This feature is quite complex, using the following example:

If a “Node runs pods containing at least one pod with a=b label”, then it can be scheduled to that Node, while also unable to schedule to “Nodes containing at least one running Pod with app=anti-nginx label”.

apiVersion: apps/v1
kind: Deployment
metadata:
  name: nginx-anti
spec:
  replicas: 2
  selector:
    matchLabels:
      app: anti-nginx
  template:
    metadata:
      labels:
        app: anti-nginx
    spec:
      affinity:
        podAffinity:
          requiredDuringSchedulingIgnoredDuringExecution:
          - labelSelector:
              matchExpressions:
                - key: a
                  operator: In
                  values:
                    - b
            topologyKey: kubernetes.io/hostname
        podAntiAffinity:
          requiredDuringSchedulingIgnoredDuringExecution:
          - labelSelector:
              matchExpressions:
                - key: app
                  operator: In
                  values:
                    - anti-nginx
            topologyKey: kubernetes.io/hostname
      containers:
        - name: with-pod-affinity
          image: nginx

Taints & Tolerations

Taints and Tolerations are used to ensure Pods are not scheduled to inappropriate Nodes, where Taint is applied to Node and Toleration is applied to Pod.

Currently supported Taint types:

  • NoSchedule: New Pods are not scheduled to this Node, doesn’t affect running Pods;
  • PreferNoSchedule: soft version of NoSchedule, try not to schedule to this Node;
  • NoExecute: New Pods are not scheduled to this Node, and delete (evict) already running Pods. Pod can add a time (tolerationSeconds), being removed only after this time expires

However, when Pod’s Tolerations match all Taints of Node, it can be scheduled to that Node; when Pod is already running, it won’t be deleted (evicted) either. Additionally for NoExecute, if Pod adds a tolerationSeconds, it will only delete Pod after that time.

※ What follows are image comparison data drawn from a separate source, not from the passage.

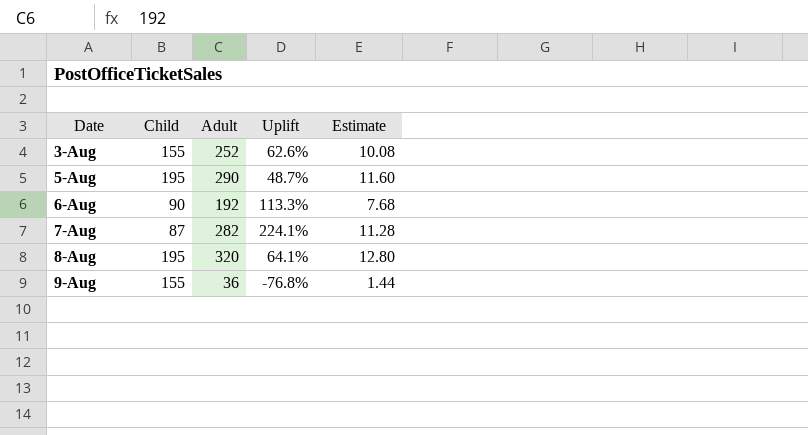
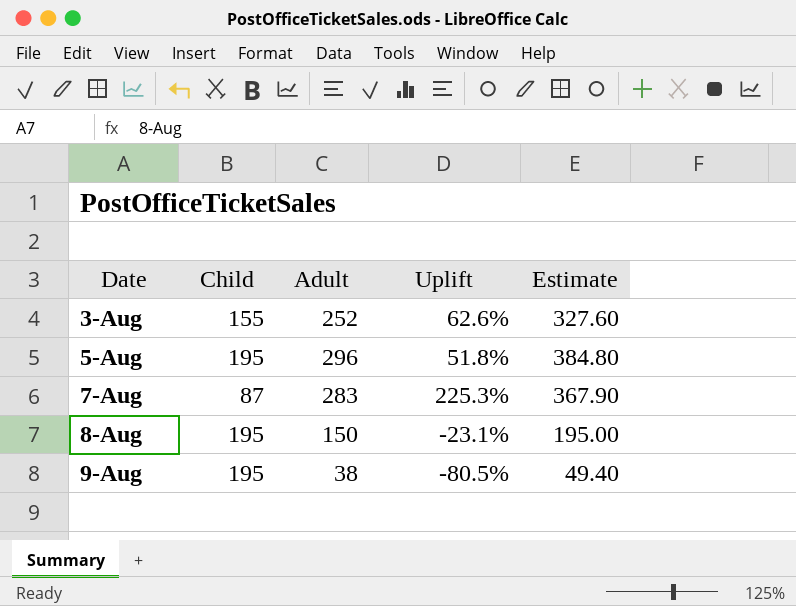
column Estimate | formula: [Adult] * 0.04 -> [Adult] * 1.3
row 6-Aug: 90 | 192 | 113.3% | 7.68 -> none
5-Aug | Adult: 290 -> 296
5-Aug | Uplift: 48.7% -> 51.8%
7-Aug | Adult: 282 -> 283
7-Aug | Uplift: 224.1% -> 225.3%
8-Aug | Adult: 320 -> 150
8-Aug | Uplift: 64.1% -> -23.1%
9-Aug | Child: 155 -> 195
9-Aug | Adult: 36 -> 38
9-Aug | Uplift: -76.8% -> -80.5%

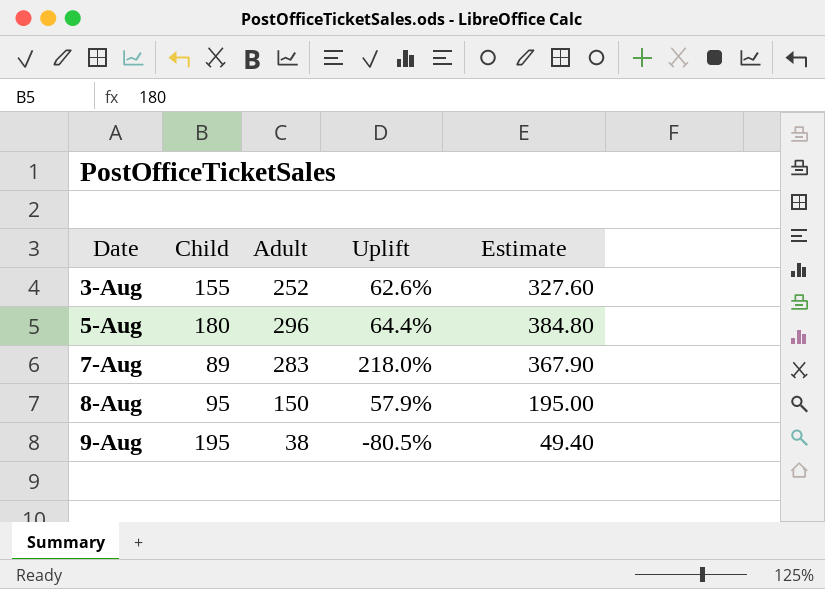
5-Aug | Child: 195 -> 180
5-Aug | Uplift: 51.8% -> 64.4%
7-Aug | Child: 87 -> 89
7-Aug | Uplift: 225.3% -> 218.0%
8-Aug | Child: 195 -> 95
8-Aug | Uplift: -23.1% -> 57.9%

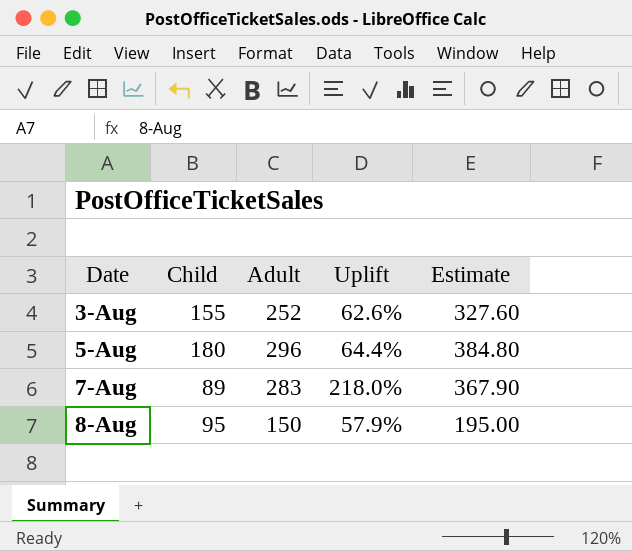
row 9-Aug: 195 | 38 | -80.5% | 49.40 -> none

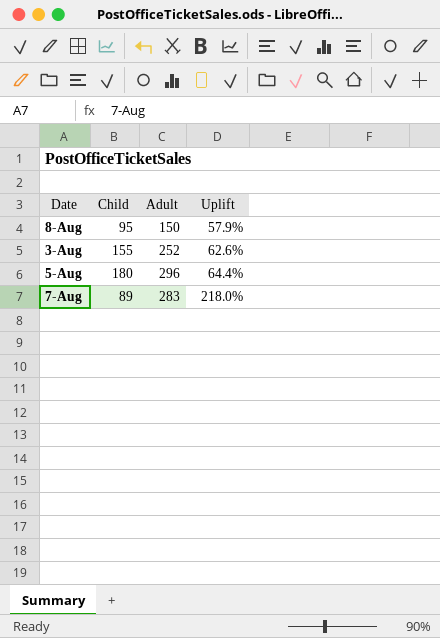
row order: Date ascending -> Uplift ascending
column Estimate | formula: [Adult] * 1.3 -> none

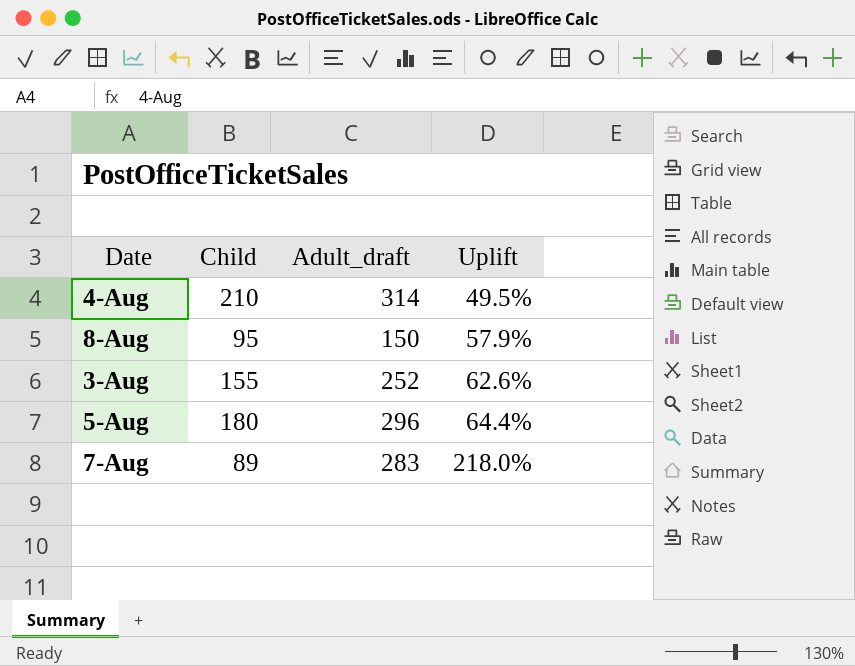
column name: Adult -> Adult_draft
row 4-Aug: none -> 210 | 314 | 49.5%

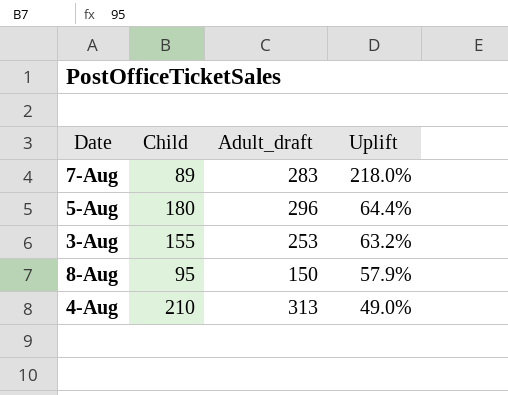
row order: Uplift ascending -> Uplift descending
3-Aug | Adult_draft: 252 -> 253
3-Aug | Uplift: 62.6% -> 63.2%
4-Aug | Adult_draft: 314 -> 313
4-Aug | Uplift: 49.5% -> 49.0%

Multi-tenant Kubernetes Cluster - Compute Resource Isolation

Kubernetes clusters are generally universal clusters that can be shared by all users, with users not needing to care about compute node details. But often some customers with their own compute resources require:

  • Bringing compute resources to join Kubernetes cluster;
  • Requiring resource isolation.

Implementation solution:

  • Put Taints on compute nodes to be isolated;
  • When users create Pods, define tolerations to specify scheduling to node taints.

Does this solution have loopholes? How to close them?

  • Other users who can get nodes or pods can see taints information and can use same tolerations to occupy resources.
  • Don’t let users get node detail?
  • Don’t let users get other people’s pod detail?
  • Within enterprises, can also manage through specifications, seeing who occupied which nodes through statistical data;
  • Data plane isolation requires other solutions to cooperate.

Experience from production systems

  • Users forget to add tolerance, causing pods unable to schedule, pending;
  • Common mistakes by new employees, solved through chatbot Q&A;
  • Other users get node detail, find Taints, steal resources.
  • Through dashboard, can see which users' applications run on which nodes;
  • For violating users, mainly criticism and education.

Priority Scheduling

Starting from v1.8, kube-scheduler supports defining Pod priority, ensuring high-priority Pods are scheduled first. Enabling method:

  • apiserver configuration –feature-gates=PodPriority=true and –runtime-config=scheduling.k8s.io/v1alpha1=true
  • kube-scheduler configuration –feature-gates=PodPriority=true

priorityClass

Before specifying Pod priority, you need to first define a PriorityClass (non-namespace resource), such as:

apiVersion: v1
kind: PriorityClass
metadata:
  name: high-priority
value: 1000000
globalDefault: false
description: "This priority class should be used for XYZ service pods only."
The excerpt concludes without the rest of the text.